» **PROMPT**:
Line count for the string "Napkins": give the number of lines in the data below that contain it, and nothing more.

» **RECORDS FOR THE EXERCISE**:
'''

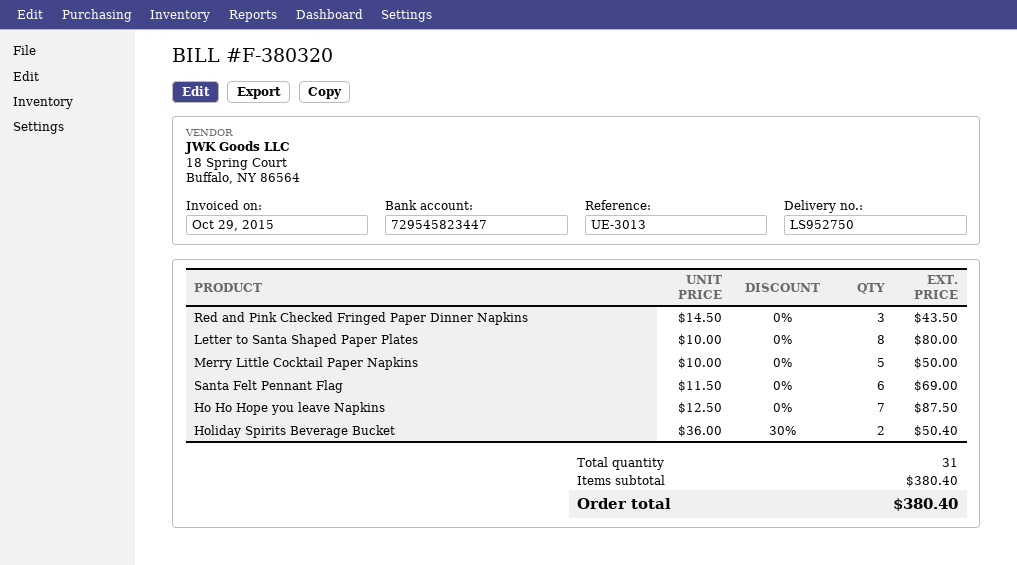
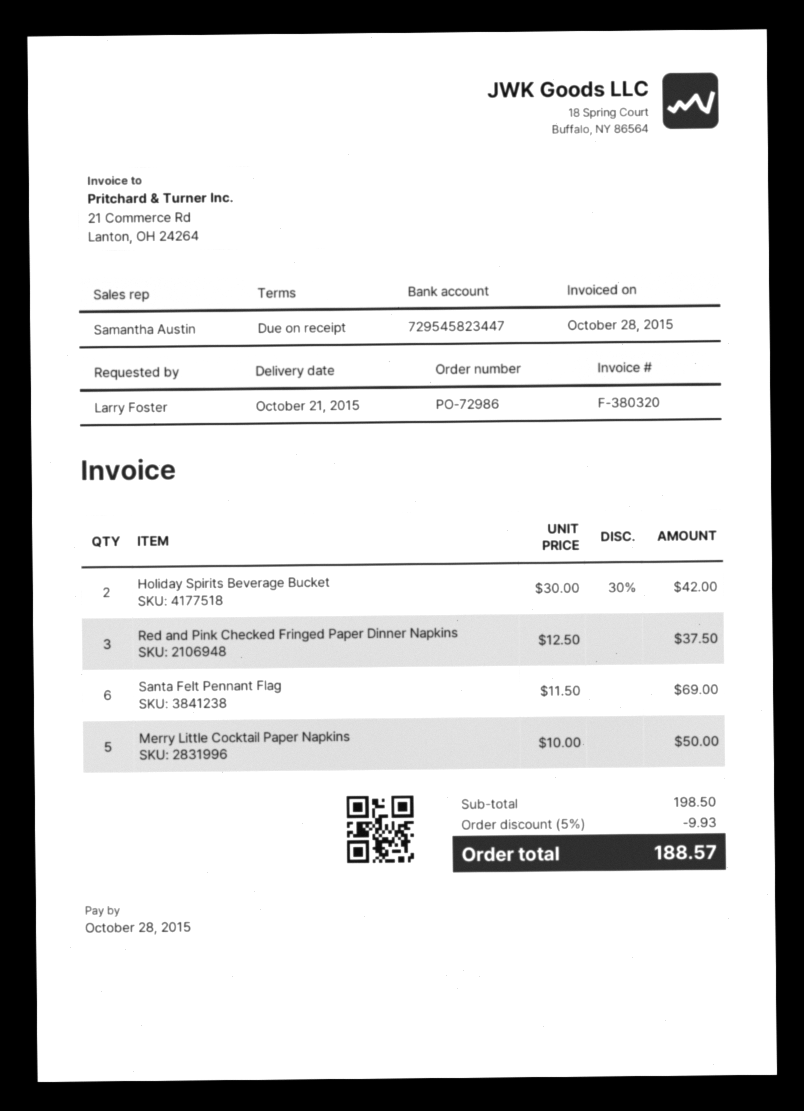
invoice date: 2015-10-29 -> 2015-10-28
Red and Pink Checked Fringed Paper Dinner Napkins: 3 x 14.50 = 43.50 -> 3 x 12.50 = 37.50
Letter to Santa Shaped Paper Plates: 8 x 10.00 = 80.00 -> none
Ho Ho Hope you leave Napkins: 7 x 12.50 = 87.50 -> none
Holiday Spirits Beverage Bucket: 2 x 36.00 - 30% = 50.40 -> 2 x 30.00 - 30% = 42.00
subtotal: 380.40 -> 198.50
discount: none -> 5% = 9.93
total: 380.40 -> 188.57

'''
'''

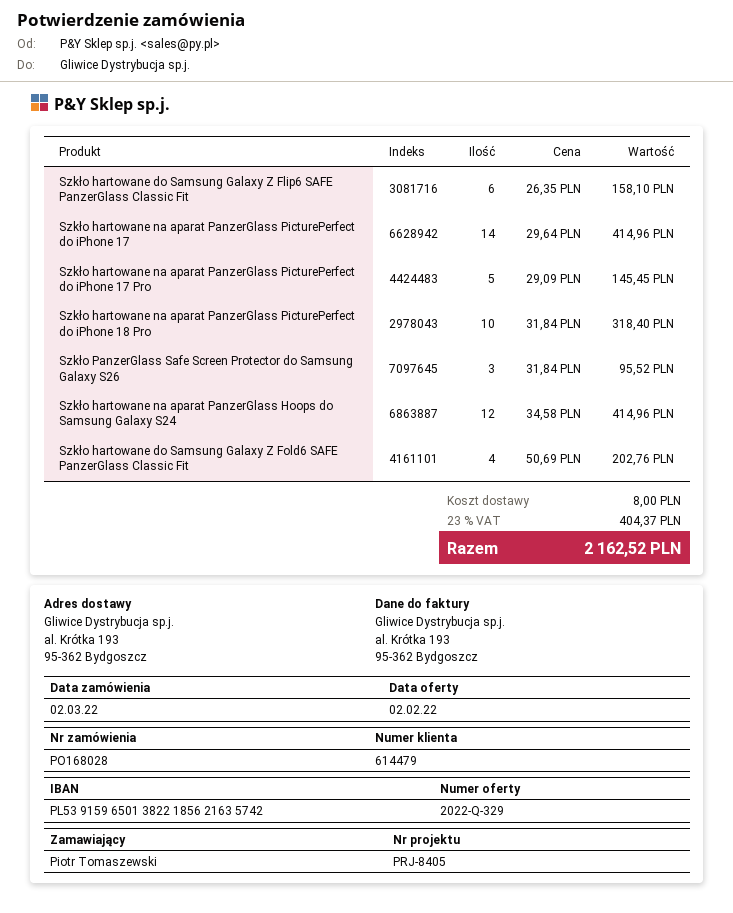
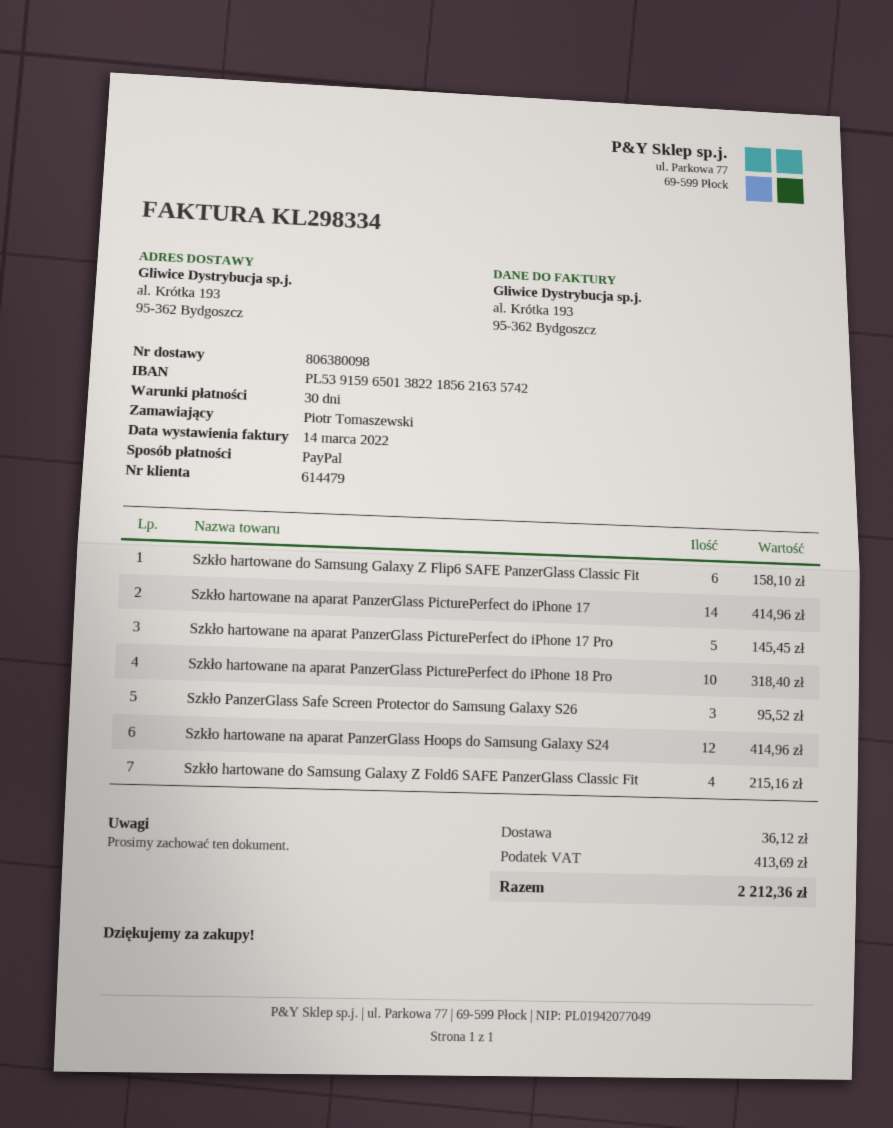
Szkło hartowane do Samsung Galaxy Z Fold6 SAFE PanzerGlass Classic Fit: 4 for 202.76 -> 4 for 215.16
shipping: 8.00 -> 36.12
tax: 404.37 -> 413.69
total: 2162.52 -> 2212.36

'''

» **WRITTEN ANSWER**:
2